The evidence supports these assertions that the laws don't work. "For 99 percent of prosecutions, there was no transmission that actually occurred," McLemore says. "So [the laws] are not accomplishing any public health purpose or criminal justice." A U.K. study found that the presence of similar laws in Britain led to the false assumption that a sexual partner would disclose HIV status because it's legally required. Other studies (PDF) have found that the laws either haven't altered people's behavior or have actually made disclosing HIV status less likely.
The laws create "an environment of assumptions," Kevin Fenton says, "rather than having an open and honest conversation about HIV status." Fenton, who heads the National Center for HIV/AIDS, Viral Hepatitis, STD, and TB Prevention at the Centers for Disease Control and Prevention, also notes that the laws further stigmatize HIV status, "which in turn prevents those who are HIV-infected from getting the support they need, being honest about HIV infection, or just having a conversation about HIV risk and preventing others from infection."
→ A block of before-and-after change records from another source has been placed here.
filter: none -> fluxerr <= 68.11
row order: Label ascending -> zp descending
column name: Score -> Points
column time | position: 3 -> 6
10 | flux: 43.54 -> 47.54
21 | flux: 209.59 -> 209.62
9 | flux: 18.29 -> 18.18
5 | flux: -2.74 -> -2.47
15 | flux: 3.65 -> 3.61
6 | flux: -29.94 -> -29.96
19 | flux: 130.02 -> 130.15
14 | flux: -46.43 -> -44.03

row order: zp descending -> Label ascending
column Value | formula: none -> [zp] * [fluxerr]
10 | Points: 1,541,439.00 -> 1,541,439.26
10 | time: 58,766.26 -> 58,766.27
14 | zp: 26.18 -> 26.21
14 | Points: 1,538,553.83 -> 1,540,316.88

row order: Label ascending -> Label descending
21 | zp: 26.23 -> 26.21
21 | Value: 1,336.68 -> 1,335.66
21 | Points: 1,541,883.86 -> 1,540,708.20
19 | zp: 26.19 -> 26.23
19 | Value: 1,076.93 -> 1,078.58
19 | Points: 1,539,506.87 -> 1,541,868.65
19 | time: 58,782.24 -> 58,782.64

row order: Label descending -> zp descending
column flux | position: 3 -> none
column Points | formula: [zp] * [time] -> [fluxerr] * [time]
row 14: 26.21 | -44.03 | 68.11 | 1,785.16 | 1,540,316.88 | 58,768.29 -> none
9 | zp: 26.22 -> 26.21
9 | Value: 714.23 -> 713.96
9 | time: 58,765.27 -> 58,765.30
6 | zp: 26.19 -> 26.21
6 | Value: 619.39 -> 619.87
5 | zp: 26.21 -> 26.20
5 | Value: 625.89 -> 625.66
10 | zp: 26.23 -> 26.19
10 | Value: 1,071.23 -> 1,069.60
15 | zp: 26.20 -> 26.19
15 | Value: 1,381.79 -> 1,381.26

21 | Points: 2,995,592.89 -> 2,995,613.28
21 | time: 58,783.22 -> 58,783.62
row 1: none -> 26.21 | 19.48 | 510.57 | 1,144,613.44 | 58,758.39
Considering the damage being done, with seemingly no impact on the stubbornly high numbers of annual new HIV infections that persist, eradicating or amending the laws would seem warranted. But as Hanssens explains, that kind of change is not going to come easily. "Without concerted advocacy, these laws will not only not go away, they will continue to be introduced," Hanssens says, who sees this as a civil rights issue. "Segregation didn't change because lawmakers finally [understood] that it was ... reprehensible; it changed because people took to the streets."
Yet she remains hopeful that change is on the horizon. Several national advocacy groups and large philanthropic foundations have joined the Center for HIV Law and Policy in its effort to convince state policymakers to change their tune. In addition, the National HIV/AIDS Strategy, issued in June 2010 by President Obama, includes a call to end HIV criminalization laws. "I'm really confident that we are going to make a lot of progress over the next year," Hanssens says.
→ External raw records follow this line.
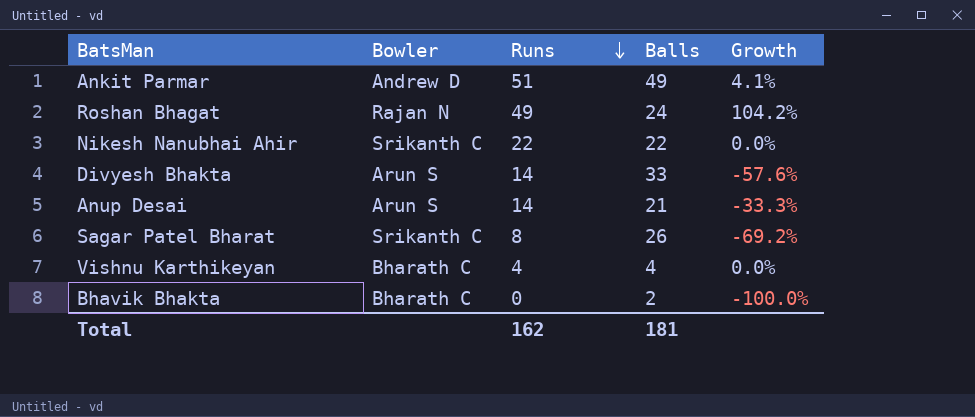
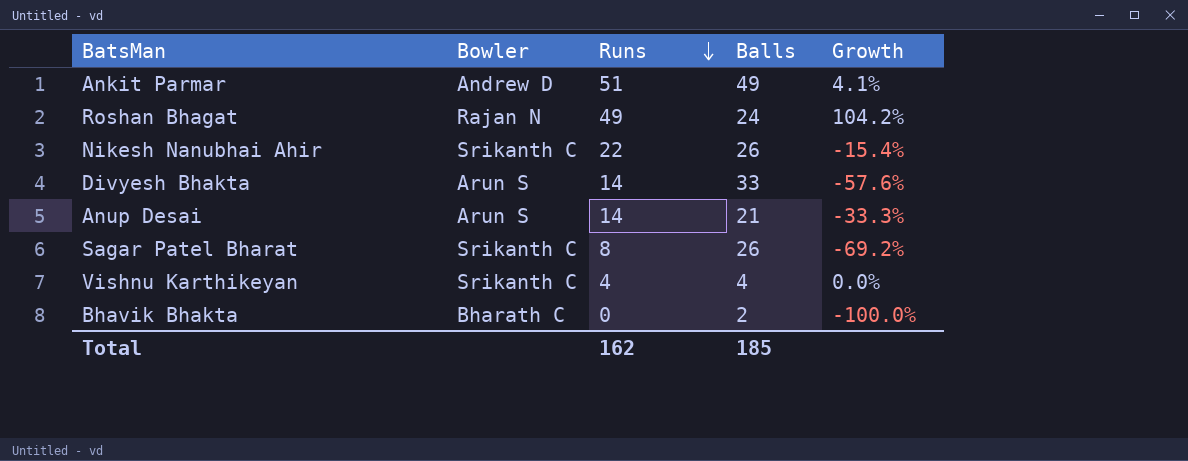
Nikesh Nanubhai Ahir | Balls: 22 -> 26
Nikesh Nanubhai Ahir | Growth: 0.0% -> -15.4%
Vishnu Karthikeyan | Bowler: Bharath C -> Srikanth C
Total | Balls: 181 -> 185

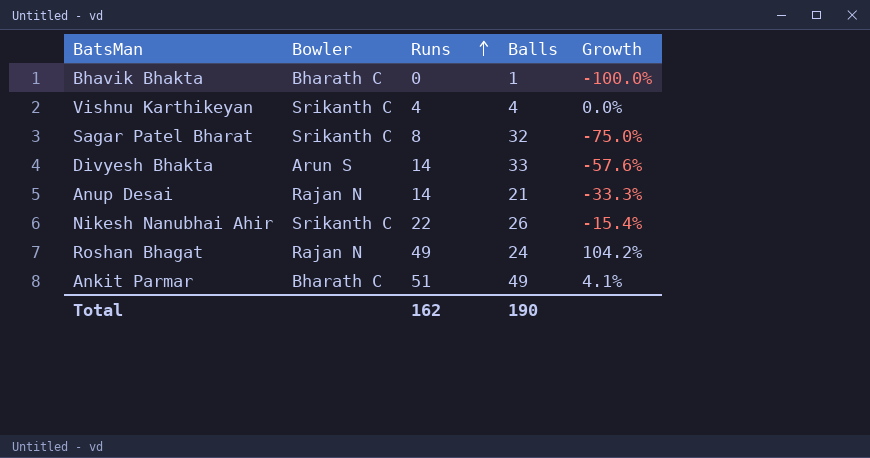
row order: Runs descending -> Runs ascending
Bhavik Bhakta | Balls: 2 -> 1
Sagar Patel Bharat | Balls: 26 -> 32
Sagar Patel Bharat | Growth: -69.2% -> -75.0%
Anup Desai | Bowler: Arun S -> Rajan N
Ankit Parmar | Bowler: Andrew D -> Bharath C
Total | Balls: 185 -> 190

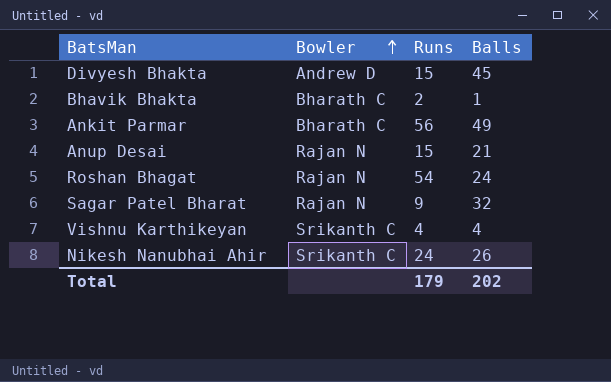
row order: Runs ascending -> Bowler ascending
column Growth | formula: ([Runs] - [Balls]) / [Balls] -> none
Divyesh Bhakta | Bowler: Arun S -> Andrew D
Divyesh Bhakta | Runs: 14 -> 15
Divyesh Bhakta | Balls: 33 -> 45
Bhavik Bhakta | Runs: 0 -> 2
Ankit Parmar | Runs: 51 -> 56
Anup Desai | Runs: 14 -> 15
Roshan Bhagat | Runs: 49 -> 54
Sagar Patel Bharat | Bowler: Srikanth C -> Rajan N
Sagar Patel Bharat | Runs: 8 -> 9
Nikesh Nanubhai Ahir | Runs: 22 -> 24
Total | Runs: 162 -> 179
Total | Balls: 190 -> 202

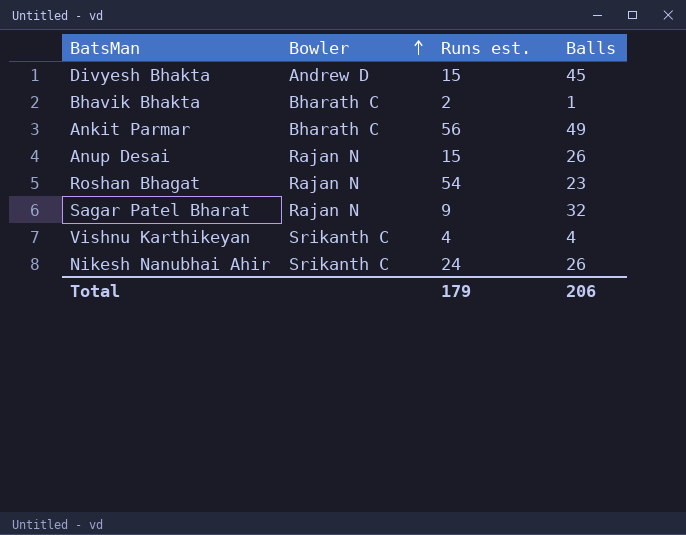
column name: Runs -> Runs est.
Anup Desai | Balls: 21 -> 26
Roshan Bhagat | Balls: 24 -> 23
Total | Balls: 202 -> 206

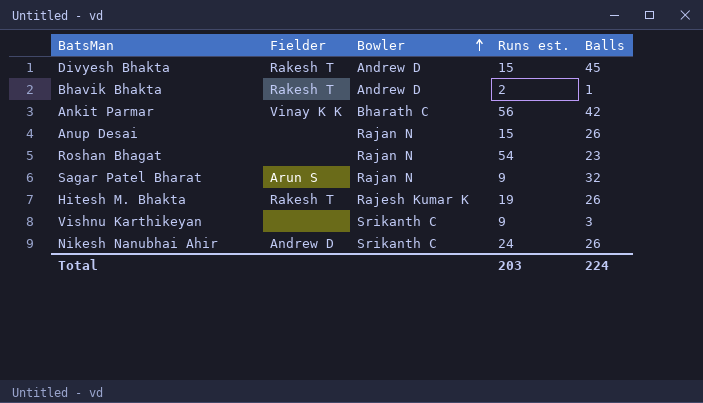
column Fielder | position: none -> 2
Bhavik Bhakta | Bowler: Bharath C -> Andrew D
Ankit Parmar | Balls: 49 -> 42
row Hitesh M. Bhakta: none -> Rakesh T | Rajesh Kumar K | 19 | 26
Vishnu Karthikeyan | Runs est.: 4 -> 9
Vishnu Karthikeyan | Balls: 4 -> 3
Total | Runs est.: 179 -> 203
Total | Balls: 206 -> 224

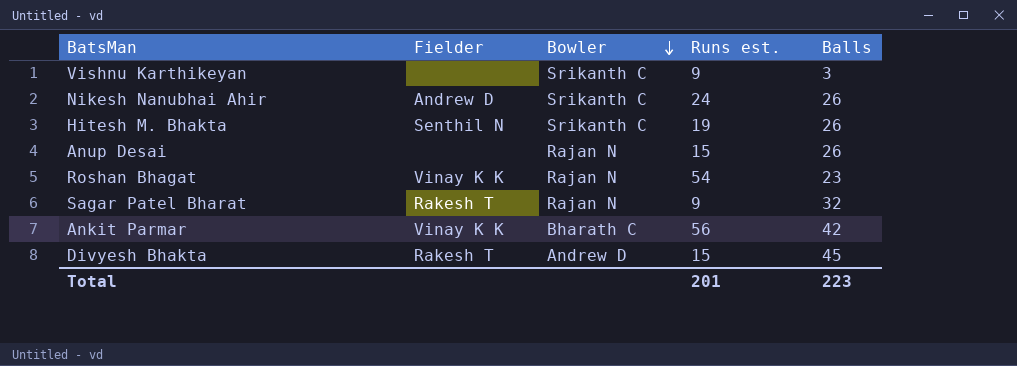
row order: Bowler ascending -> Bowler descending
row Bhavik Bhakta: Rakesh T | Andrew D | 2 | 1 -> none
Hitesh M. Bhakta | Fielder: Rakesh T -> Senthil N
Hitesh M. Bhakta | Bowler: Rajesh Kumar K -> Srikanth C
Roshan Bhagat | Fielder: none -> Vinay K K
Sagar Patel Bharat | Fielder: Arun S -> Rakesh T
Total | Runs est.: 203 -> 201
Total | Balls: 224 -> 223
But that progress is unlikely to happen without national clarity about the cause and risks associated with HIV. As Hanssens points out, the federal government website for AIDS research and treatment (www.aids.gov) "lumps anal sex with oral sex, as if they are equivalent." They aren't: anal sex with someone who is HIV-positive carries a 1 in 120 risk of transmission; the risk associated with oral sex is almost zero. In addition, several states stipulate that anyone who tests positive for HIV stop having sex. "By virtue of testing positive for HIV, they have forfeited reproductive rights," Hanssens says. "Can you imagine testing positive and then being told you can't have a child?"
In other words, changing the laws is going to depend on changing people's persistently incorrect beliefs about HIV. "I don't have any illusions this could be fast," Hanssens says. "It's going to be a long, hard slog."